_SOURCE INFORMATION_
========

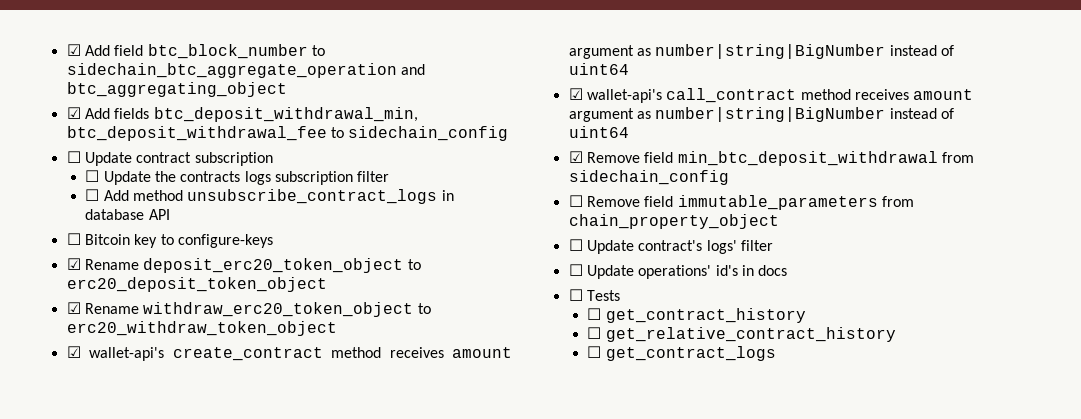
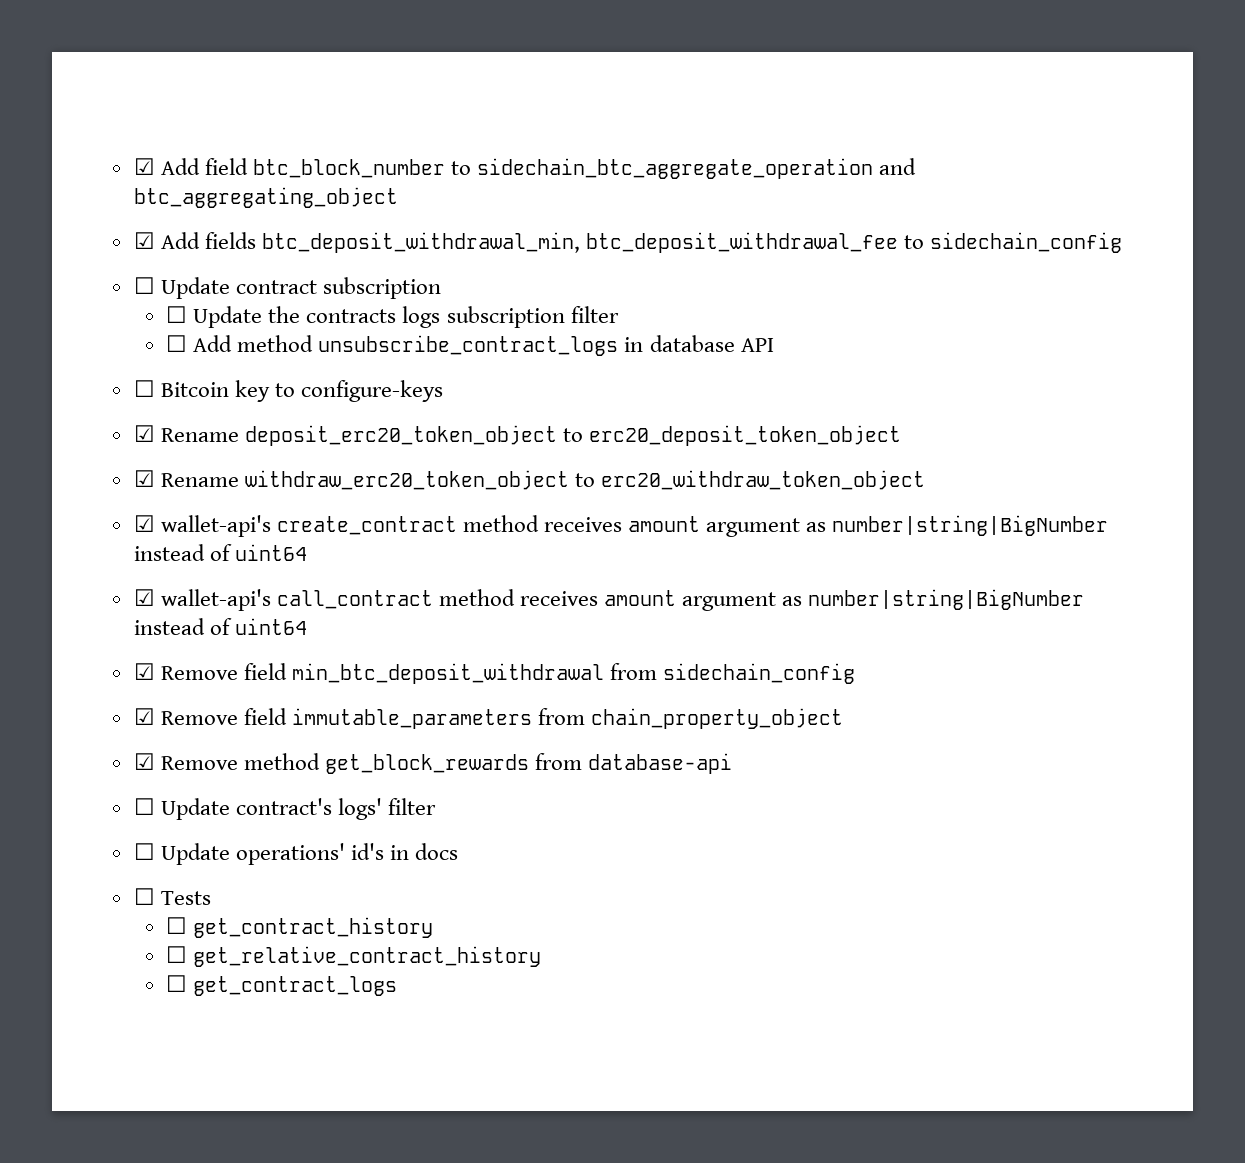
[568,195,583,207] ☐ -> [133,708,155,725] ☑
(779, 221) none -> [133,753,733,774] // ☑ Remove method get_block_rewards from database-api

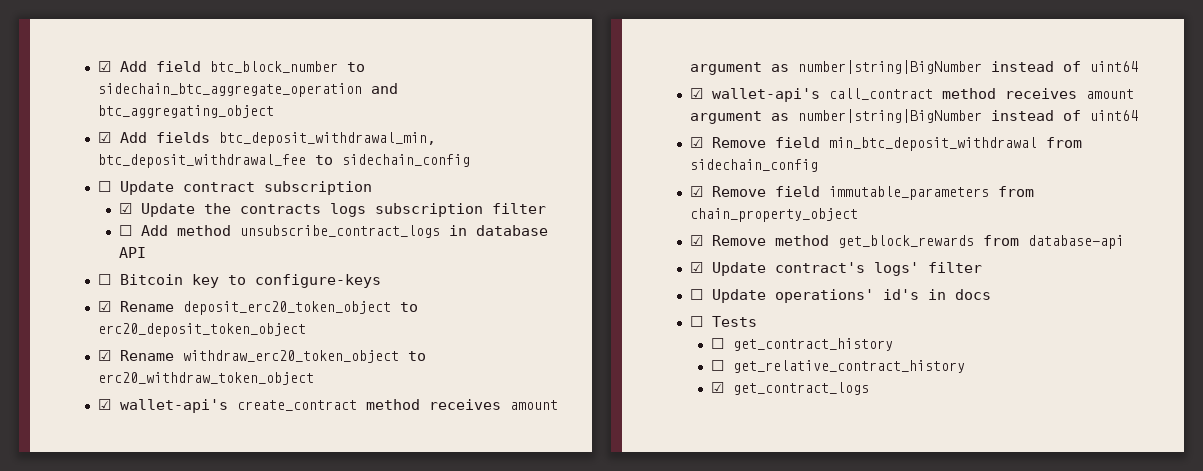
[166,306,188,323] ☐ -> [119,203,133,214] ☑
[133,798,155,815] ☐ -> [689,262,703,273] ☑
[166,975,188,992] ☐ -> [711,382,725,393] ☑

========

_WORK ORDER_
Full transcription without images: please go through the records and repeat them exactly.

_ANSWER BELOW_
[568,195,583,207] ☐ -> [133,708,155,725] ☑
(779, 221) none -> [133,753,733,774] // ☑ Remove method get_block_rewards from database-api

[166,306,188,323] ☐ -> [119,203,133,214] ☑
[133,798,155,815] ☐ -> [689,262,703,273] ☑
[166,975,188,992] ☐ -> [711,382,725,393] ☑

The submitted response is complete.